8.2.3.3 - One Sample Mean z Test (Optional)

A one sample mean \(z\) test is used when the population is known to be normally distributed and when the population standard deviation (\(\sigma\)) is known. This most frequently occurs in the social sciences when standardized measures are used such as IQ, SAT, ACT, or GRE scores, for which the population parameters are known. 

The formula for computing a \(z\) test statistic for one sample mean is identical to that of computing a \(t\) test statistic for one sample mean, except now the population standard deviation is known and can be used in computing the standard error.

z Test Statistic: One Group Mean
\(z=\dfrac{\overline{x}-\mu_0}{\dfrac{\sigma}{\sqrt{n}}}\)

\(\overline{x}\) = sample mean
\(\mu_{0}\) = hypothesized population mean
\(s\) = sample standard deviation
\(n\) = sample size

The other primary difference between the one sample mean \(t\) test and the one sample mean \(z\) test is the latter uses the standard normal distribution (i.e., \(z\) distribution) in determining the \(p\)-value. Below are the directions for conducting a one sample mean \(z\) test in Minitab. 

Minitab 18

Minitab®  – Performing a One Sample Mean z Test

Research question: Are the IQ scores of students at one college-prep school above the national average?

Scores on one American IQ test are normed to have a mean of 100 and standard deviation of 15. In a simple random sample of 25 students at this school the mean was 110. 

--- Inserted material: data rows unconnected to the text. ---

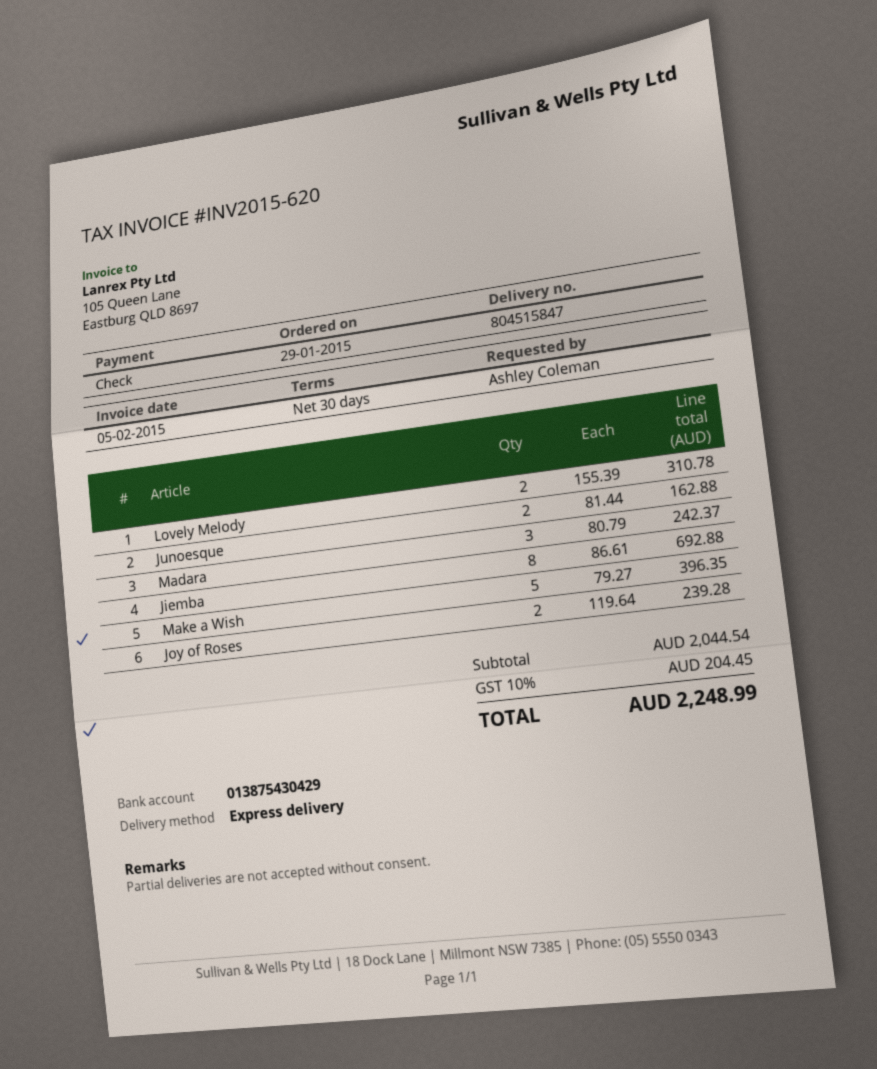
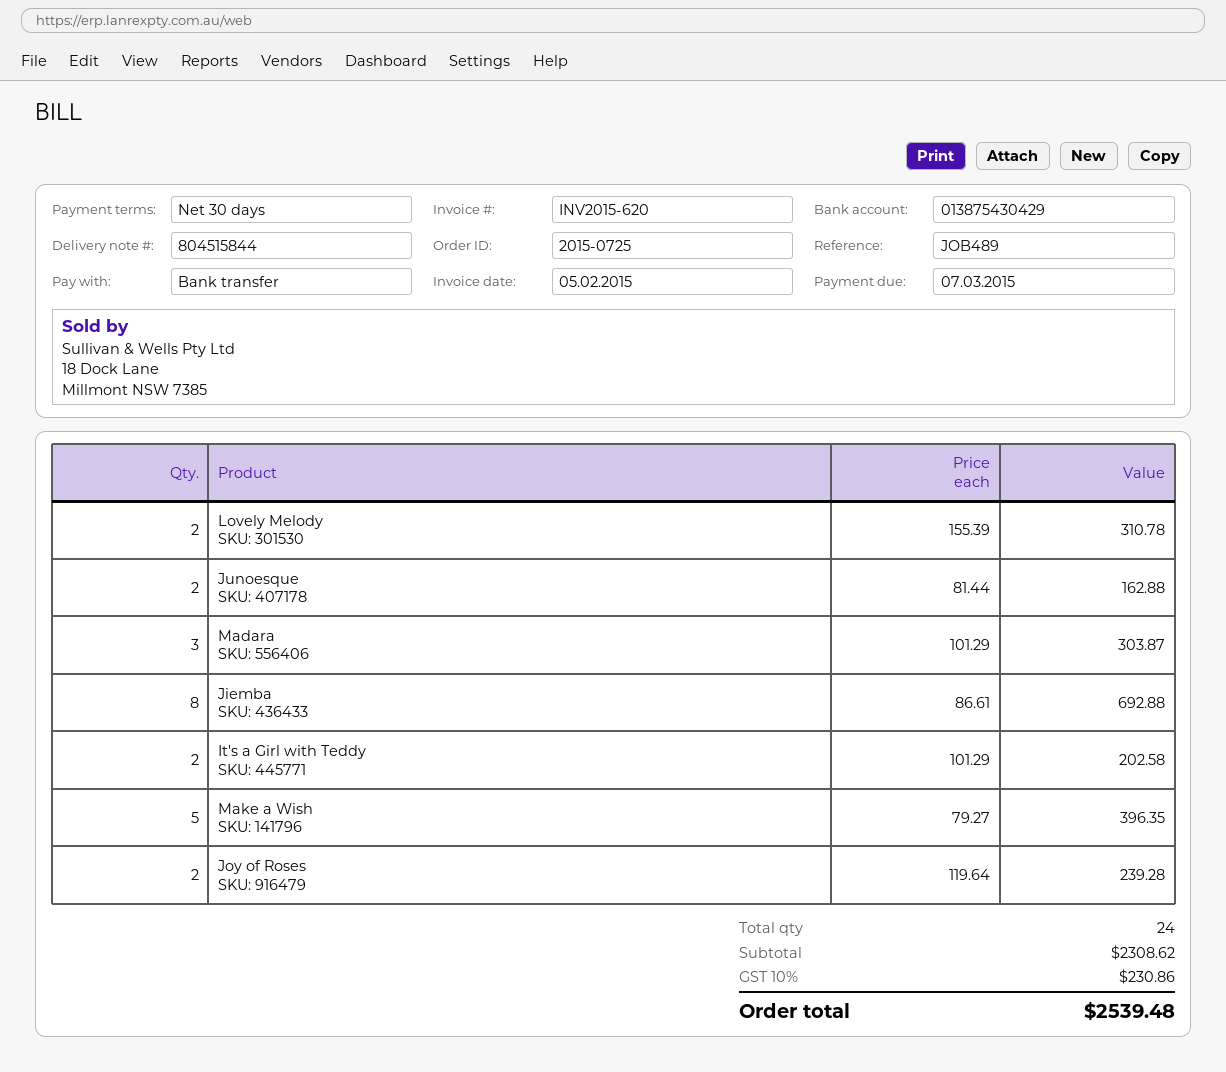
delivery note number: 804515847 -> 804515844
payment method: cheque -> bank transfer
Madara: 3 x 80.79 = 242.37 -> 3 x 101.29 = 303.87
It's a Girl with Teddy: none -> 2 x 101.29 = 202.58
subtotal: 2044.54 -> 2308.62
tax: 10% = 204.45 -> 10% = 230.86
total: 2248.99 -> 2539.48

To perform a one-sample mean test in Minitab using summarized data:

  1. In Minitab, select Stat > Basic Statistics > 1-sample Z
  2. Select Summarized data from the dropdown
  3. Enter 25 for the sample size, 110 for the sample mean and 15 for the known standard deviation.
  4. Check the box Perform a hypothesis test
  5. For the Hypothesized mean enter 100
  6. Select Options
  7. Use the default Alternative hypothesis of Mean > hypothesized value 
  8. Use the default Confidence level of 95
  9. Click OK and OK

This should result in the following output:

Descriptive Statistics

N Mean SE Mean 95% Lower Bound for \(\mu\)
25 110.00 3.00 105.07

\(\mu\): population mean of Sample
Known standard deviation = 15

Test

Null hypothesis H0: \(\mu\) = 100
Alternative hypothesis H1: \(\mu\) > 100
Z-Value P-Value
3.33 0.000

Summary of Results Section

We could summarize these results using the five step hypothesis testing procedure:

1. Check assumptions and write hypotheses

The population is known to be normally distributed and the population standard deviation is known to be 15. With these two conditions met we can conduct a one sample mean z test

\(H_0\colon \mu = 100\)
\(H_a\colon \mu > 100\)

2. Calculate the test statistic

From the Minitab output, \(z = 3.33\)

3. Determine the p-value

From the Minitab output, \(p = 0.000\)

4. Make a decision

\(p \le \alpha\), reject the null hypothesis

5. State a "real world" conclusion

There is evidence that the mean IQ score of all students at this school is greater than 100.